As someone who has truly thrived off of and found my voice amongst the festival world since high school, my heart breaks a little to think about this concept (online screening overtaking theatrical viewing) ever becoming a full on reality, however, I’d be lying and rather foolish if I said the times aren’t a-changin’ (and need to be doing so). Every art form has had to adapt to technology or pay the consequences so it’s only fitting that film does so too and now with the power Vimeo’s Staff Picks have, making the Sundance comparison is pretty perfect.
Personally speaking, having lightning strike three times now has been the single-most-vital part for getting my work out there to an audience I could only dream of nabbing. Considering I’m usually pegged as either an “LGBTQ” or “student” filmmaker, getting the chance to be amongst such a wide and eclectic group of storytellers labeled only as “creators,” has been pretty surreal and comforting. I guess you could say I’m living proof that the recognition is real and that Vimeo is certainly onto something with the range of films they single out.
While I still may favor seeing my work on the big screen (nothing beats an old, historic theater) and in rich film/LGBTQ communities (personal fav being Frameline in San Fran’s Castro District), however, to hear non-LGBTQ ladies and gents connect with the gay-centric stories and characters in my films has been quite an eye-opening and heart-warming reminder that the times are also a-changin’ in culture as well.
It took a while for me to realize that the title of the film had more to do with silence than a female parent which also led to an assumption around the OneSmallWindow office that this was a British film. Tell us a little about yourself. Where are you from? How long have you been a filmmaker? Did you study it, or pick it up on the job?
You’re certainly not the first person to assume that. It’s funny actually because I didn’t realize the popularity of that terminology until we launched the Kickstarter and got a lot of questions about how mothers fit into the storyline. Fun-fact: our composer (Will Manning) is actually from the UK so it’s been amazing to bring some of that creative English juice into the predominately Midwest melting pot.
As far as myself, I was born and raised in a very small town in good ol’ Indiana so the majority of my childhood was spent transforming farmland into worlds of my choice behind a VHS camcorder. Fast forward a decade to Columbia College Chicago where I was able to put those early piss poor excuses of moviemaking to good use.
I think every storyteller (no matter the medium) will agree that those impressionable early, truly free, years are the most important in finding one’s voice, so, it’s only fitting to thank my family and friends over the years for allowing me the chance to explore and experience life for I finally feel like I am starting to find what I bring to the world of film.

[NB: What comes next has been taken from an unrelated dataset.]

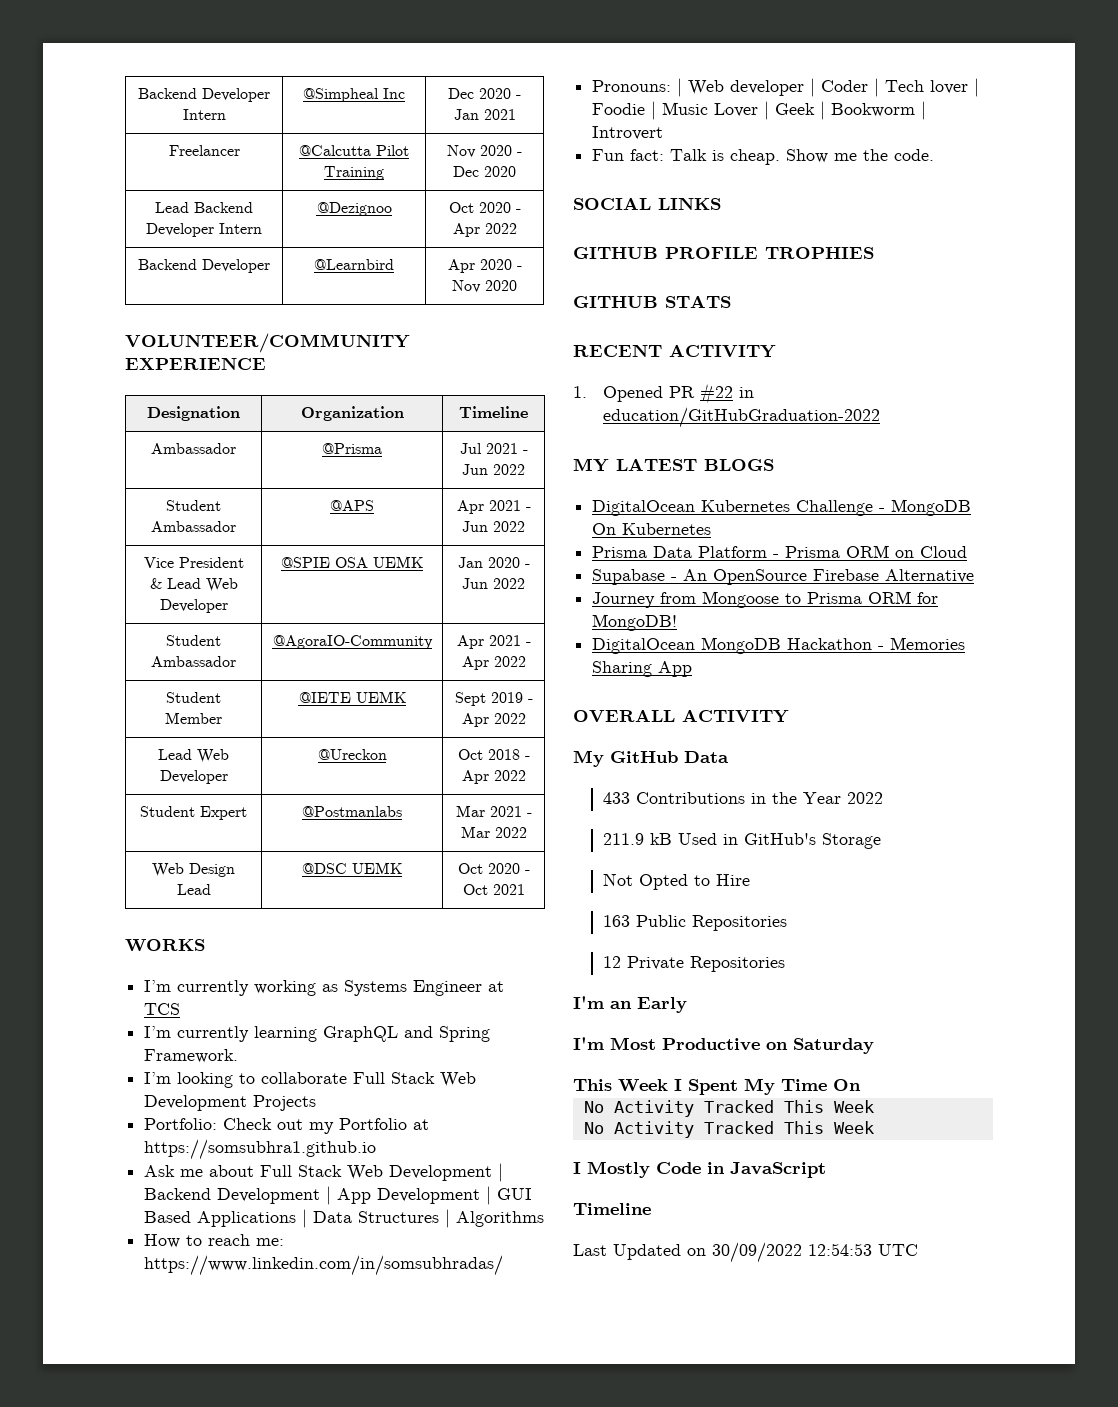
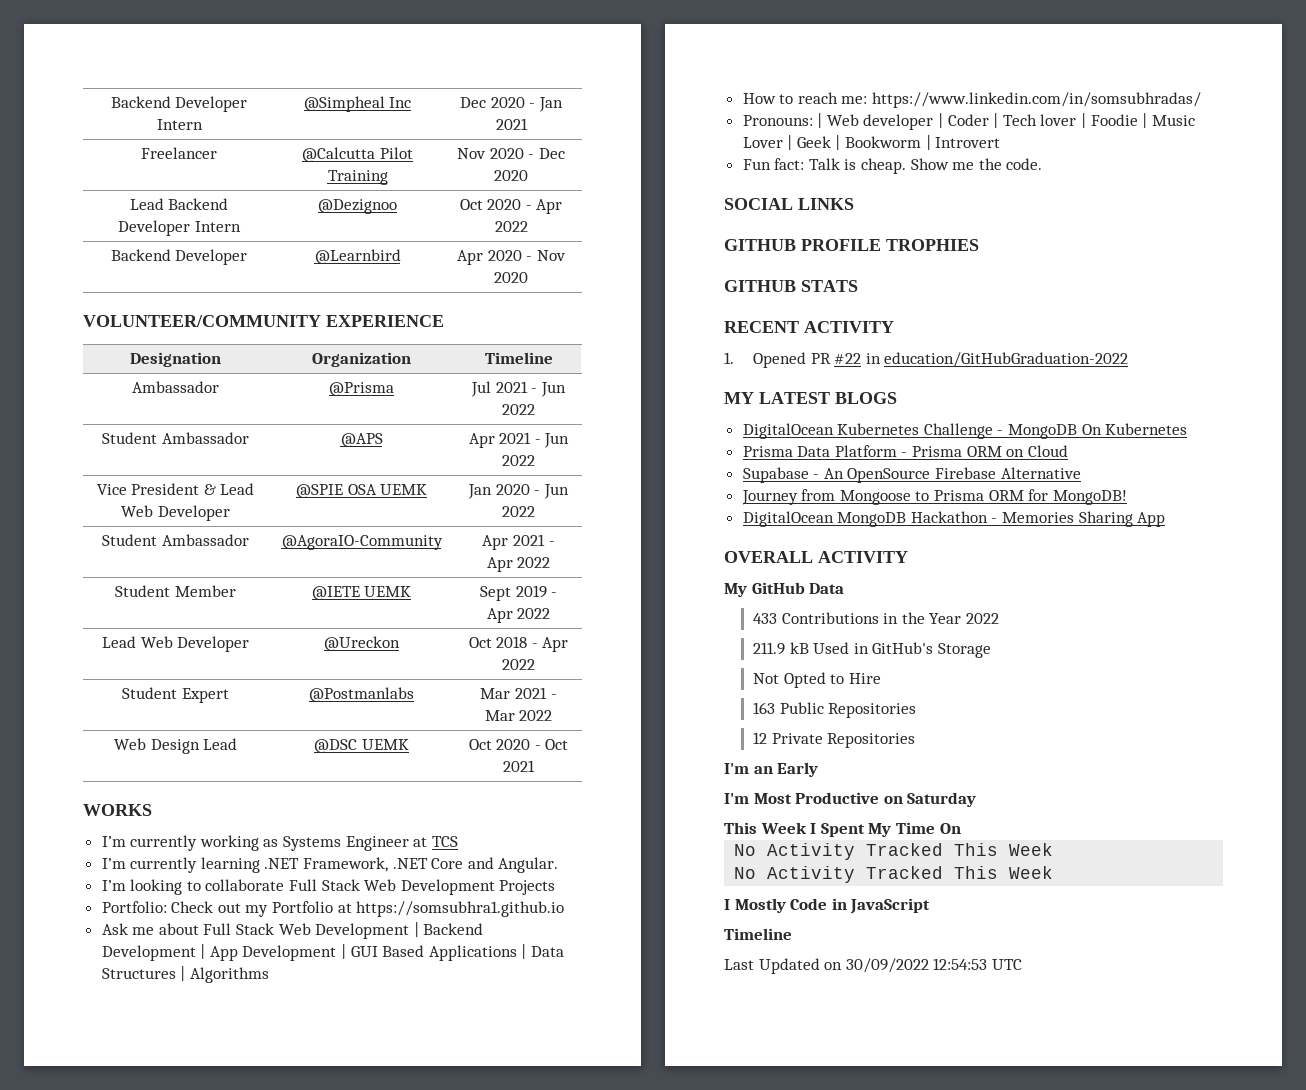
[323,1026,491,1042] [144,1049,239,1063] GraphQL and Spring Framework. -> [264,857,559,873] .NET Framework, .NET Core and Angular.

What’s next for you professionally?
I actually just moved to LA a couple days ago so ask me that in a couple weeks and I’ll hopefully have a much better answer but I am currently wrapping up post on a doc I partially shot/directed/edited for Vitamin Angels/Vitamin Water that will be premiering in January. I’m really excited about it as it was one of the single-most inspiring and eye-opening experiences I’ve had. No joke. More info on that will be available soon (via alexbohs.com). Other than that, I have a feature screenplay I fall more in love with upon each revision and would be an absolute dream come true to bring to life plus a slew of videography projects in the editing oven so expect some more filmic gems from me very soon.